INSTRUCTIONS TO FOLLOW: Would you please copy each line of the data in which the string "Write" occurs?

————————

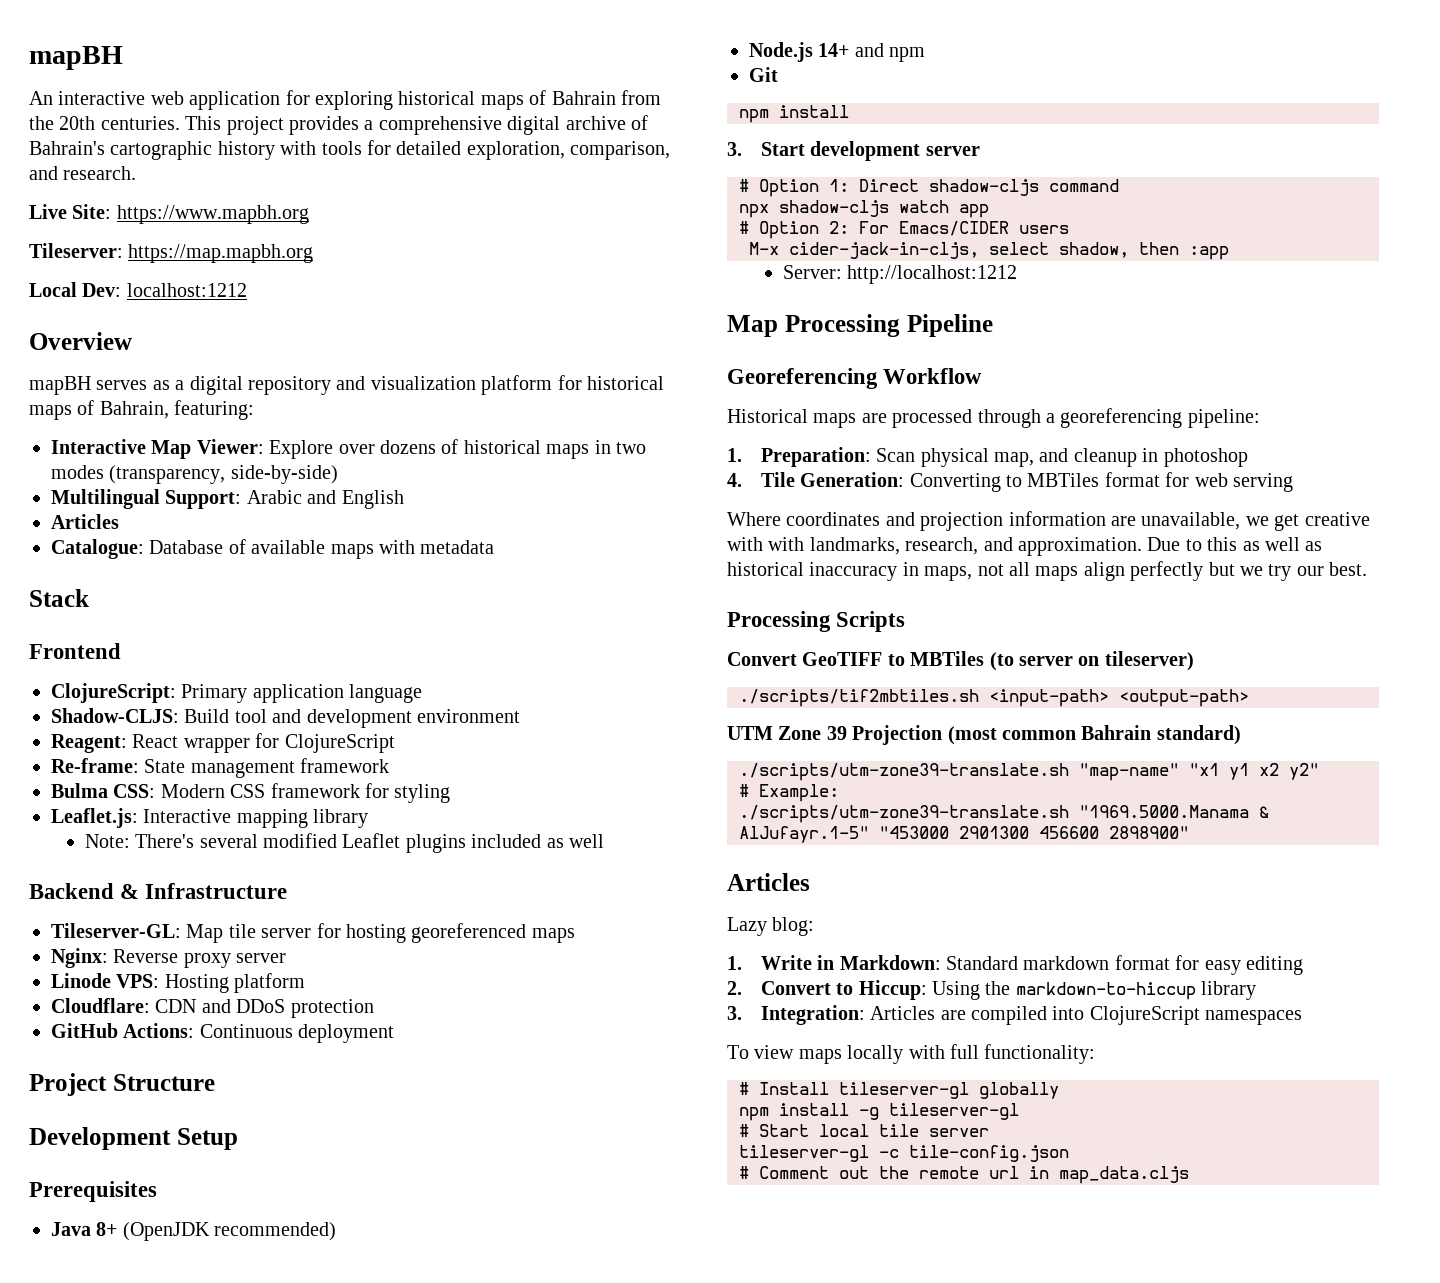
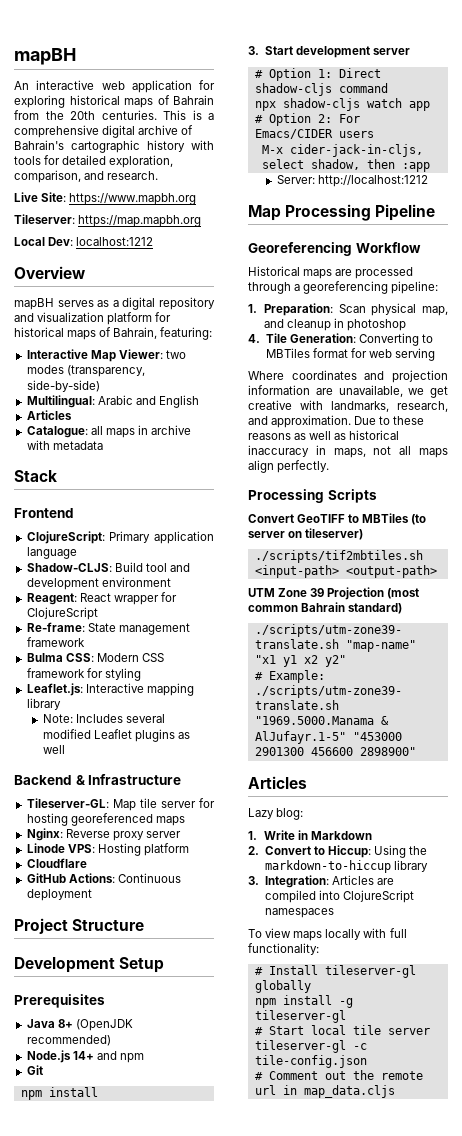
- This project provides a comprehensive digital archive of Bahrain's cartographic history with tools for detailed exploration, comparison, and research.
+ This is a comprehensive digital archive of Bahrain's cartographic history with tools for detailed exploration, comparison, and research.
- Interactive Map Viewer: Explore over dozens of historical maps in two modes (transparency, side-by-side)
+ Interactive Map Viewer: two modes (transparency, side-by-side)
- Multilingual Support: Arabic and English
+ Multilingual: Arabic and English
- Catalogue: Database of available maps with metadata
+ Catalogue: all maps in archive with metadata
- Note: There's several modified Leaflet plugins included as well
+ Note: Includes several modified Leaflet plugins as well
- Cloudflare: CDN and DDoS protection
+ Cloudflare
- Where coordinates and projection information are unavailable, we get creative with with landmarks, research, and approximation.
+ Where coordinates and projection information are unavailable, we get creative with landmarks, research, and approximation.
- Due to this as well as historical inaccuracy in maps, not all maps align perfectly but we try our best.
+ Due to these reasons as well as historical inaccuracy in maps, not all maps align perfectly.
- 1. Write in Markdown: Standard markdown format for easy editing
+ 1. Write in Markdown

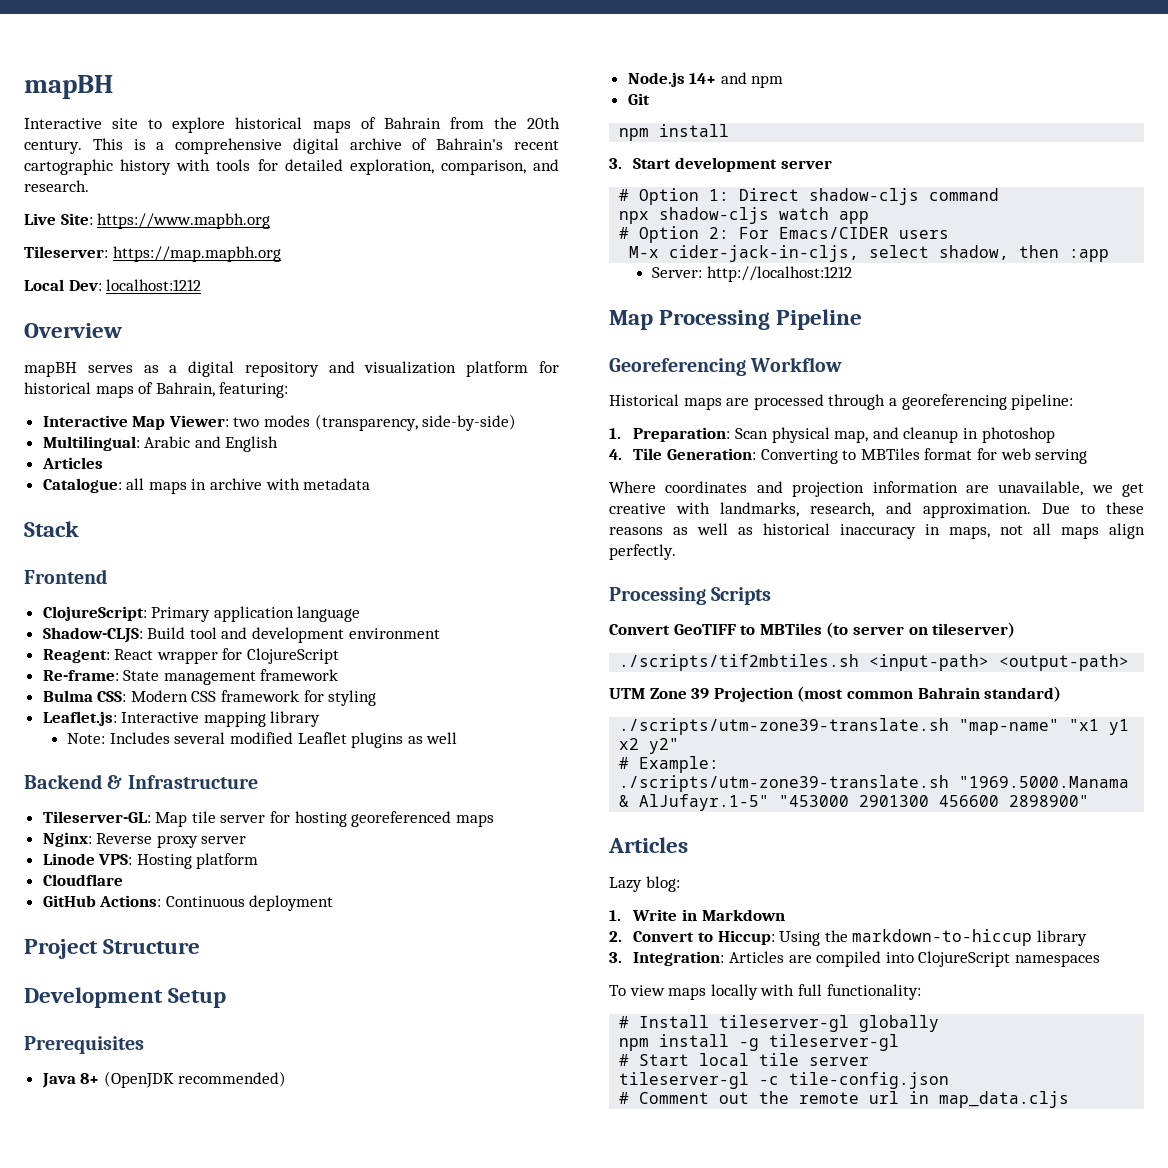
- An interactive web application for exploring historical maps of Bahrain from the 20th centuries.
+ Interactive site to explore historical maps of Bahrain from the 20th century.
- This is a comprehensive digital archive of Bahrain's cartographic history with tools for detailed exploration, comparison, and research.
+ This is a comprehensive digital archive of Bahrain's recent cartographic history with tools for detailed exploration, comparison, and research.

————————

SOLVED EXERCISE:
- 1. Write in Markdown: Standard markdown format for easy editing
+ 1. Write in Markdown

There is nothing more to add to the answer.